The Constitution of the General Anthroposophical Society

GA 260a — 24 February 1924

The School of Spiritual Science VI

In addition to the sections already mentioned, which the Executive Council of the Anthroposophical Society at the Goetheanum is striving to establish, another should be added. This will be possible if the will of this Executive Council is met with corresponding goodwill. In every age, youth has stood in a certain contrast to old age. Many people console themselves with this gypsy truth when it comes to the phenomena of life within today's youth.

But this consolation could easily turn into disaster.

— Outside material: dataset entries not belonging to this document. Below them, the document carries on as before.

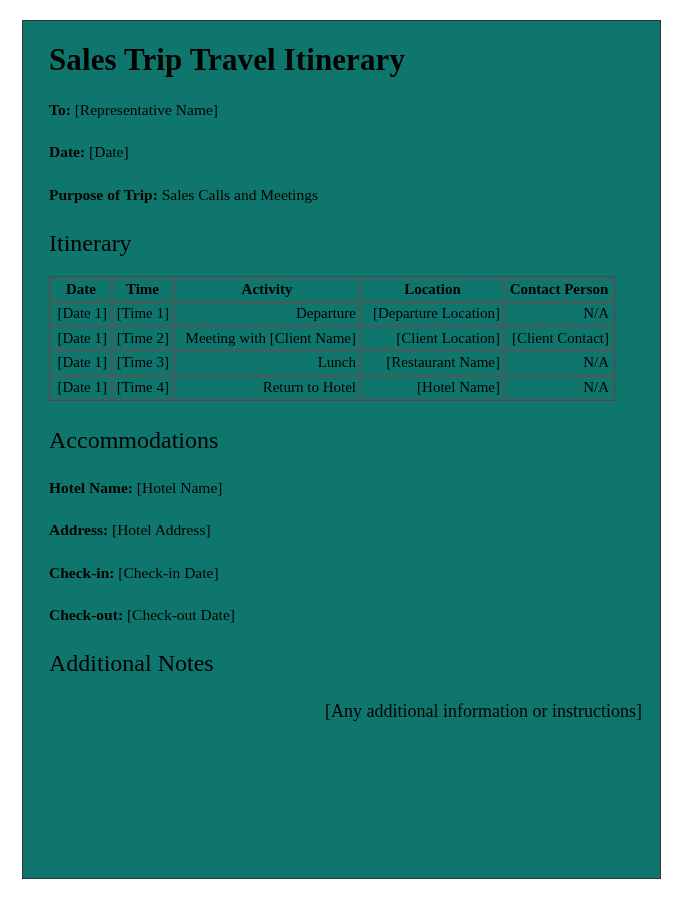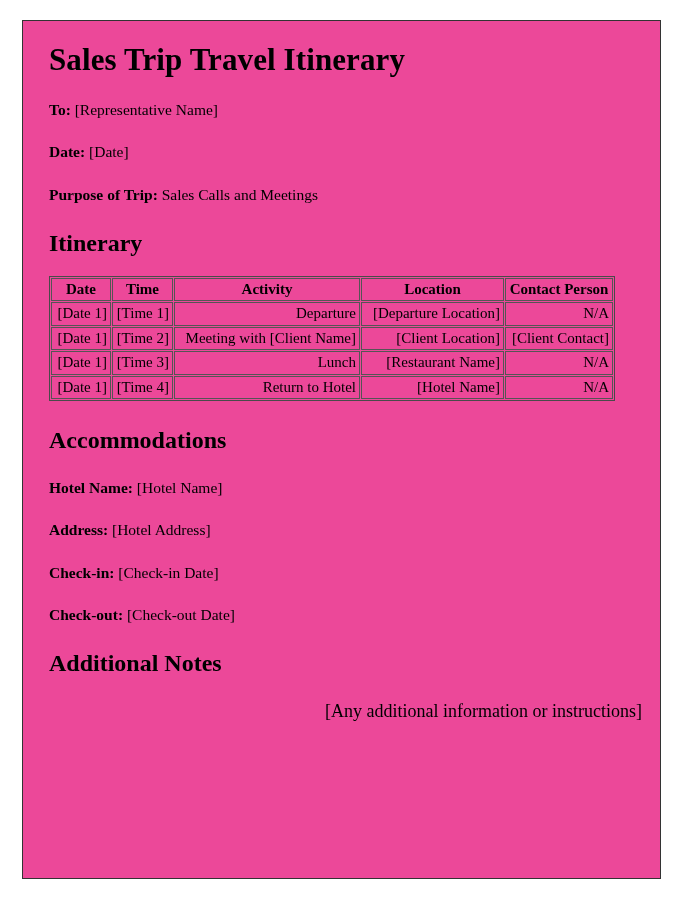--- a/index.html
+++ b/index.html
@@ -16,21 +16,21 @@
   }
 
   .page-frame {
     position: absolute;
     left: 22px;
     top: 20px;
     width: 639px;
     height: 859px;
     border: 1.5px solid #333333;
     box-sizing: border-box;
-    background: #ec4899;
+    background: #0f766e;
   }
 
   .page-content {
     position: absolute;
     left: 26px;
     top: 22px;
     right: 18px;
   }
 
   .doc-title {
@@ -49,21 +49,21 @@
   }
   .meta-line .lbl {
     font-weight: bold;
   }
   .meta-line .val {
     font-weight: normal;
   }
 
   h2.section-heading {
     font-size: 24px;
-    font-weight: bold;
+    font-weight: normal;
     margin: 26px 0 0 0;
     line-height: 1.15;
   }
 
   
   table.itinerary-table {
     margin-top: 18px;
     border-collapse: separate;
     border-spacing: 1px;
     border: 1.5px solid #4a4a4a;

One should understand today's youth from the “spirit of the present,” both in their questionable aberrations and in their all too justified striving for something other than what the older generation offers them.

First, there are young people who are pushed into academic careers by the circumstances of their lives. They are presented with “science.” Solid, reliable science that is fruitful for external life. It would be nonsense to rant about this science, as many laymen do. But young people freeze emotionally in the face of this science before they come to appreciate its solidity, its reliability, its fruitfulness for external life.

Science owes its greatness to a strong opposition that has been driving it since the middle of the nineteenth century. At that time, people became aware of how easily humans sail into the uncertainty of knowledge when they rise from the lowlands of research to the heights of a worldview. They believed they had experienced deterrent examples of such an ascent.

And so people wanted to free “science” from worldview. It should stick to the “facts” in the valleys of nature and avoid the high paths of the spirit.

When people drove the opposition against worldview, they derived a certain satisfaction from opposing it. The opponents of worldview in the mid-nineteenth century were happy in their fighting spirit.

Today's youth can no longer share in this happiness. They can no longer stir up satisfying feelings in their souls by witnessing the fight against the “uncertainty” and “swarm mentality” of worldview.

For today there is simply nothing left to fight against. It is impossible to advocate freeing “science” from “worldview.” For worldview has now died out.

On the other hand, however, the feelings of young people have made a discovery. This is by no means a discovery of the intellect, but one that comes from the whole, undivided human nature.

Young people have discovered that it is impossible to live a dignified life without a worldview. Many older people have heard the “evidence” against worldviews. They have submitted to the power of the evidence. Intellectually, young people no longer care about this power of evidence; but they instinctively sense the powerlessness of all intellectual proof when the human heart speaks out of an invincible urge.

Science presents itself to young people as solid and reliable, but it owes its solidity and reliability to its lack of a worldview. Young people demand a worldview. But science needs young people.

At the Goetheanum, we want to understand young people in such a way that we can seek with them the paths to a worldview. And we hope that in the light of this worldview, a true love of science will be generated. We do not want science to be lost in worldview reverie, but rather to be gained in an awakened spiritual experience.

The Executive Council of the Anthroposophical Society asks young people whether they would also like to understand it. If it finds this understanding, then the “Section for the Spiritual Endeavors of Youth” can become something vibrant.